Ha­bi­ter la mo­der­ni­té. Vil­las du sty­le in­ter­na­tio­nal sur la Ri­vie­ra vau­doi­se

Visite de l’exposition organisée par les Archives de la construction moderne et Archizoom dans la villa-atelier réalisée par Alberto Sartoris

Data di pubblicazione
13-09-2018
Revision
27-09-2018

«De toutes ces conditions nouvelles, un esprit nouveau forcément se dégage. En voyant ces objets débarrassés de leur décoration factice, de leur ornements appliqués, l’œil s’habitue à considérer davantage les lignes et les proportions des choses, il est satisfait de rencontrer des formes simples et pures, des surfaces lisses et pleines. Lassé du luxe de pacotille dont il a été rassasié pendant des années, l’homme revient à un goût primitif et sain.» 1

L’auteur de ces lignes dédiées à un « esprit nouveau » est Camille Martin, premier rédacteur de L’architecture suisse (1912-1915), l’éphémère revue en langue française de la Fédération des architectes suisses qui œuvrait à une « renaissance de l’art de bâtir ». La citation semble être un résumé des propos qui seront tenus par la suite par Le Corbusier dans la revue L’Esprit Nouveau. En nous la rappelant, Salvatore Aprea, co-commissaire de l’exposition Habiter la modernité, aimerait insister sur l’importance de la contribution de la Romandie à l’élaboration du « style international ». Cette situation exceptionnelle est due en grande partie à des commanditaires éclairés et particulièrement ouverts aux changements. Ceux-ci ont favorisé l’éclosion de réalisations aussi remarquables que méconnues.

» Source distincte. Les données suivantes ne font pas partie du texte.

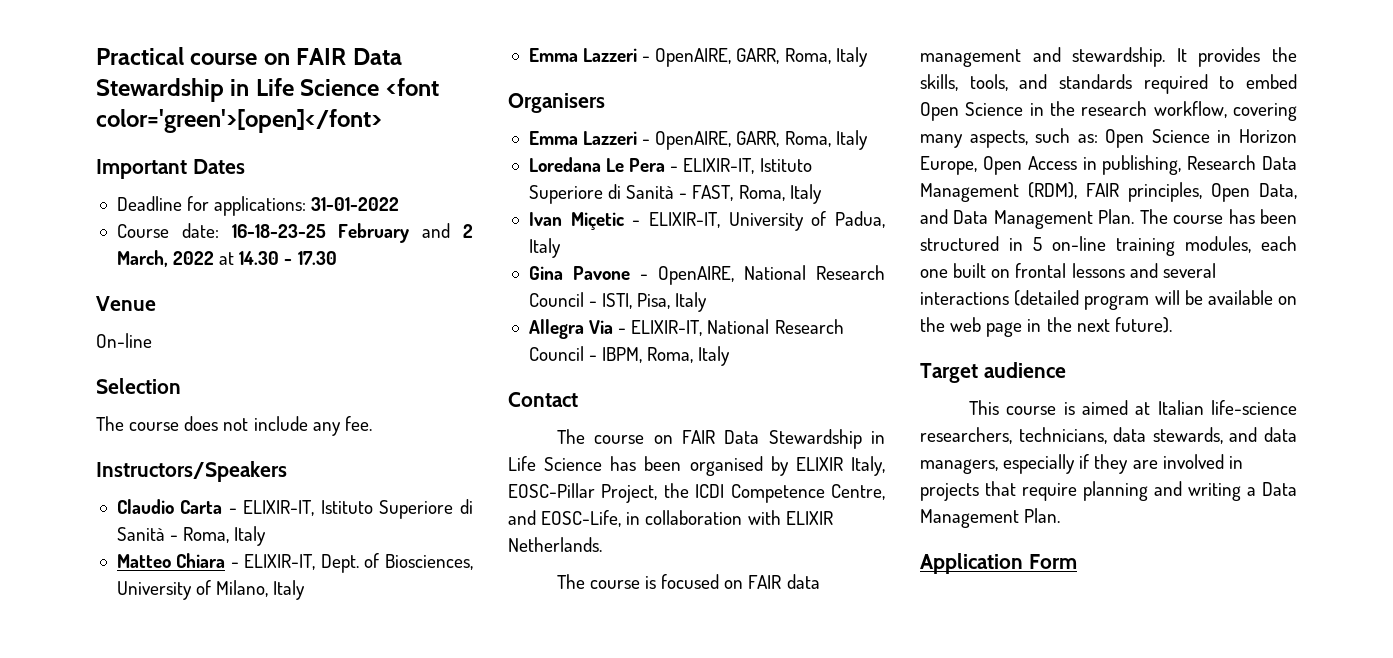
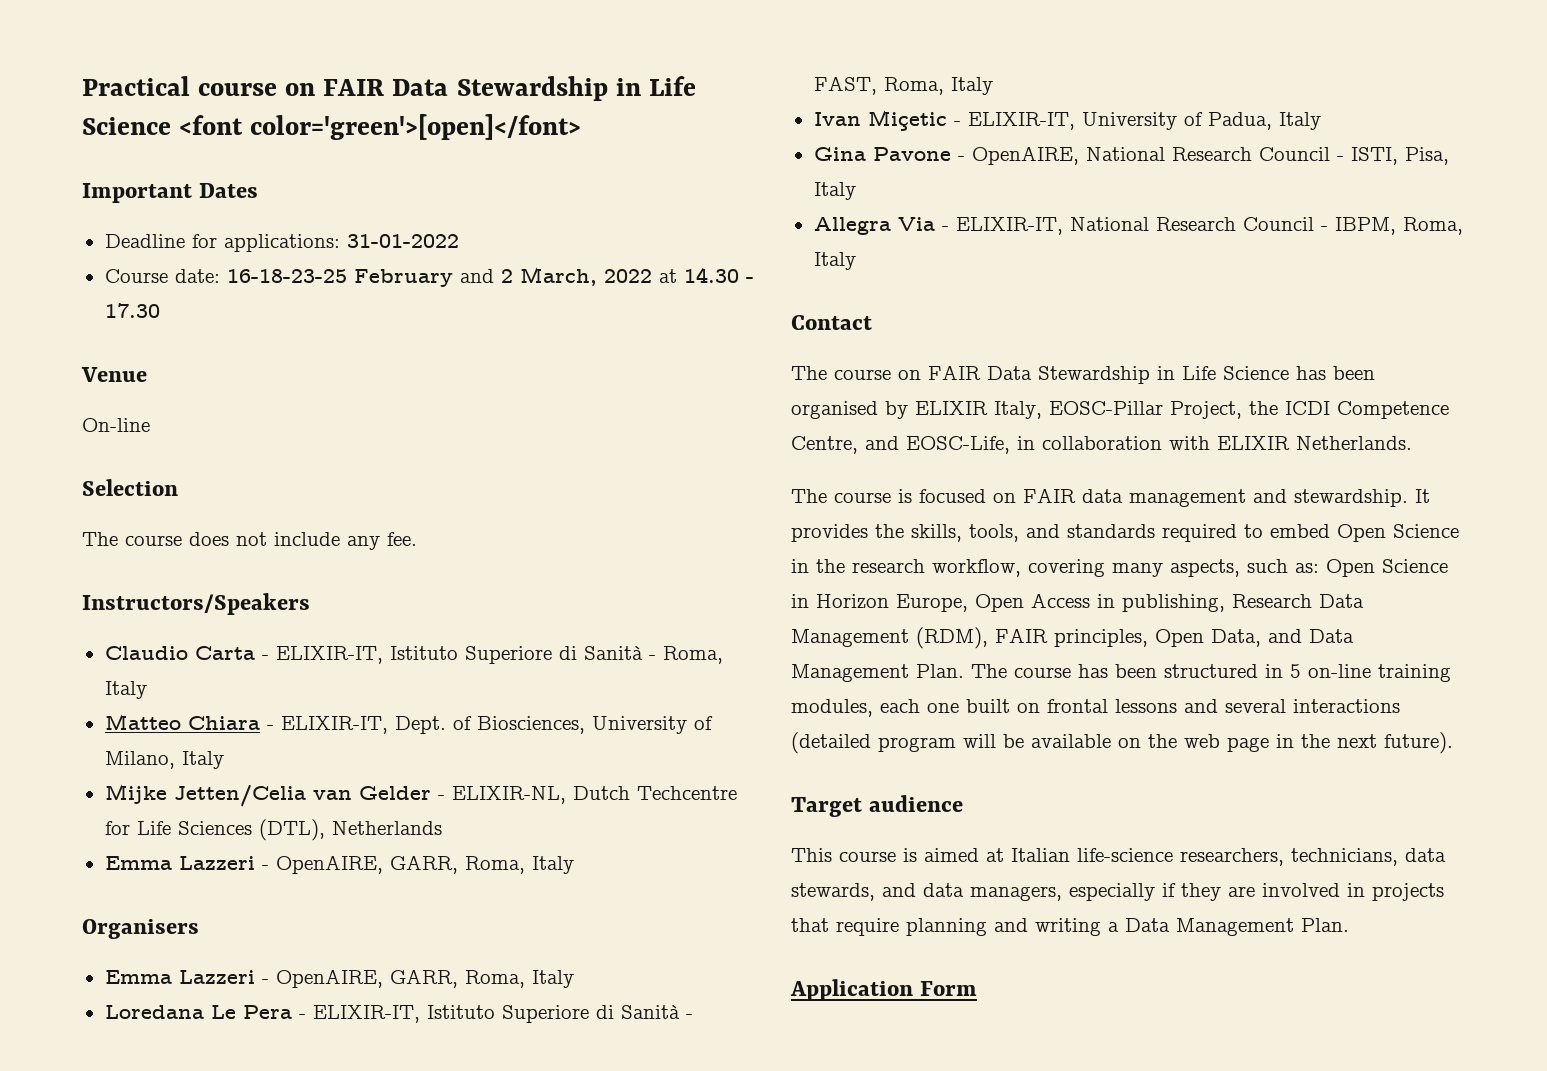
+ Mijke Jetten/Celia van Gelder - ELIXIR-NL, Dutch Techcentre for Life Sciences (DTL), Netherlands

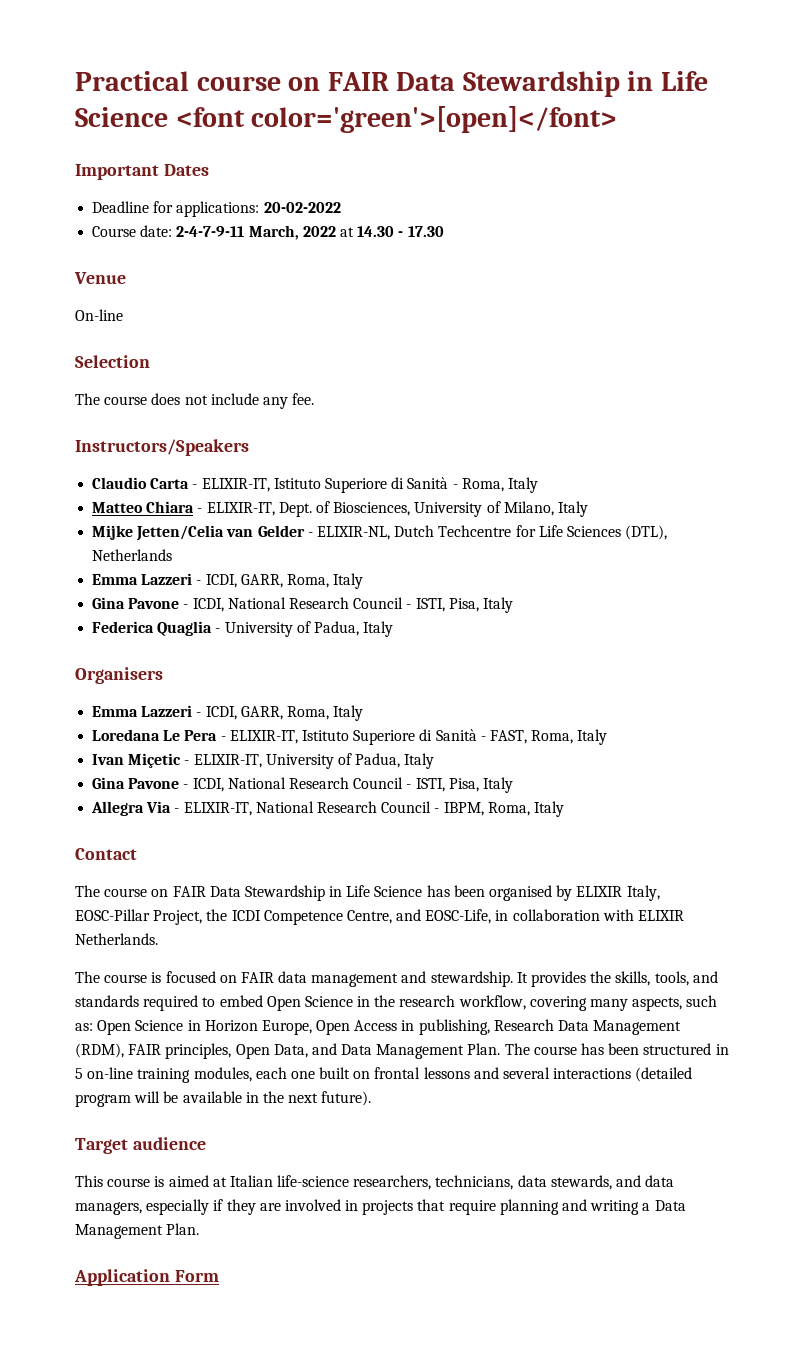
- Deadline for applications: 31-01-2022
+ Deadline for applications: 20-02-2022
- Course date: 16-18-23-25 February and 2 March, 2022 at 14.30 - 17.30
+ Course date: 2-4-7-9-11 March, 2022 at 14.30 - 17.30
  Mijke Jetten/Celia van Gelder - ELIXIR-NL, Dutch Techcentre for Life Sciences (DTL), Netherlands
- Emma Lazzeri - OpenAIRE, GARR, Roma, Italy
+ Emma Lazzeri - ICDI, GARR, Roma, Italy
+ Gina Pavone - ICDI, National Research Council - ISTI, Pisa, Italy
+ Federica Quaglia - University of Padua, Italy
  Organisers
- Emma Lazzeri - OpenAIRE, GARR, Roma, Italy
+ Emma Lazzeri - ICDI, GARR, Roma, Italy
  Ivan Miçetic - ELIXIR-IT, University of Padua, Italy
- Gina Pavone - OpenAIRE, National Research Council - ISTI, Pisa, Italy
+ Gina Pavone - ICDI, National Research Council - ISTI, Pisa, Italy
- The course has been structured in 5 on-line training modules, each one built on frontal lessons and several interactions (detailed program will be available on the web page in the next future).
+ The course has been structured in 5 on-line training modules, each one built on frontal lessons and several interactions (detailed program will be available in the next future).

En 1939, après une série de projets non réalisés, Alberto Sartoris parvient enfin à réaliser une maison, à Corseaux – à quelques centaines de mètres à peine de la villa « Le Lac » de Le Corbusier. C’est une victoire pour l’esprit moderne: il faut dire que la petite maison célébrée par l’avant-garde heurtait les sensibilités locales, toutes occupées à rehausser les teintes régionales. La maison de Sartoris réunit l’habitation d’Italo De Grandi et l’atelier qu’il partagera avec son frère jusqu’en 1942. Dans le climat conservateur de la région, à la veille de la Seconde guerre mondiale, leur œuvre porte un regard critique sur les changements de leur temps en puisant notamment dans l’architecture puriste. « […] Avec La Pause (voir la couverture du présent numéro), le paysan à l’arrière-plan incarne un monde voué à disparaître, cependant que, lumineux et invasif, se dresse le profil simple et sobre d’une maison aux lignes claires, écrit l’historien de l’art Christophe Flubacher. Dès lors, sous l’apparente sérénité de leur art, les frères De Grandi s’immiscent dans le débat, plaident pour un monde nouveau et pour une architecture nouvelle, s’appuyant, pour changer le regard de nos habitudes, sur la trame surréaliste belge et la facture métaphysique italienne. » 2

C’est dans les murs de cette maison restaurée de manière exemplaire qu’est organisée l’exposition Habiter la modernité, en collaboration avec les Archives de la construction moderne et Archizoom (EPFL). Celle-ci est une invitation à remonter le temps jusqu’en 1923, année de la réalisation de la villa « Le Lac ». La visite des deux maisons démontre que ce petit coin de la Riviera vaudoise était effectivement un lieu privilégié pour le développement de l’architecture moderne. D’autres villas réalisées, ou seulement dessinées, par des architectes talentueux mais peu renommés tels que René Bonnard, Jack Cornaz, Jacques Favarger, Alexandre Ferenczy, Hermann Henselmann sont également présentées par les maquettes et les plans de leurs projets. Des sérigraphies d’Alberto Sartoris (voir p. 6) dialoguent avec les peintures des frères De Grandi, qui semblent puiser dans son répertoire formel pour peupler leurs paysages métaphysiques. Cette concomitance plonge immédiatement le visiteur dans le climat de tensions et d’hésitations de la période.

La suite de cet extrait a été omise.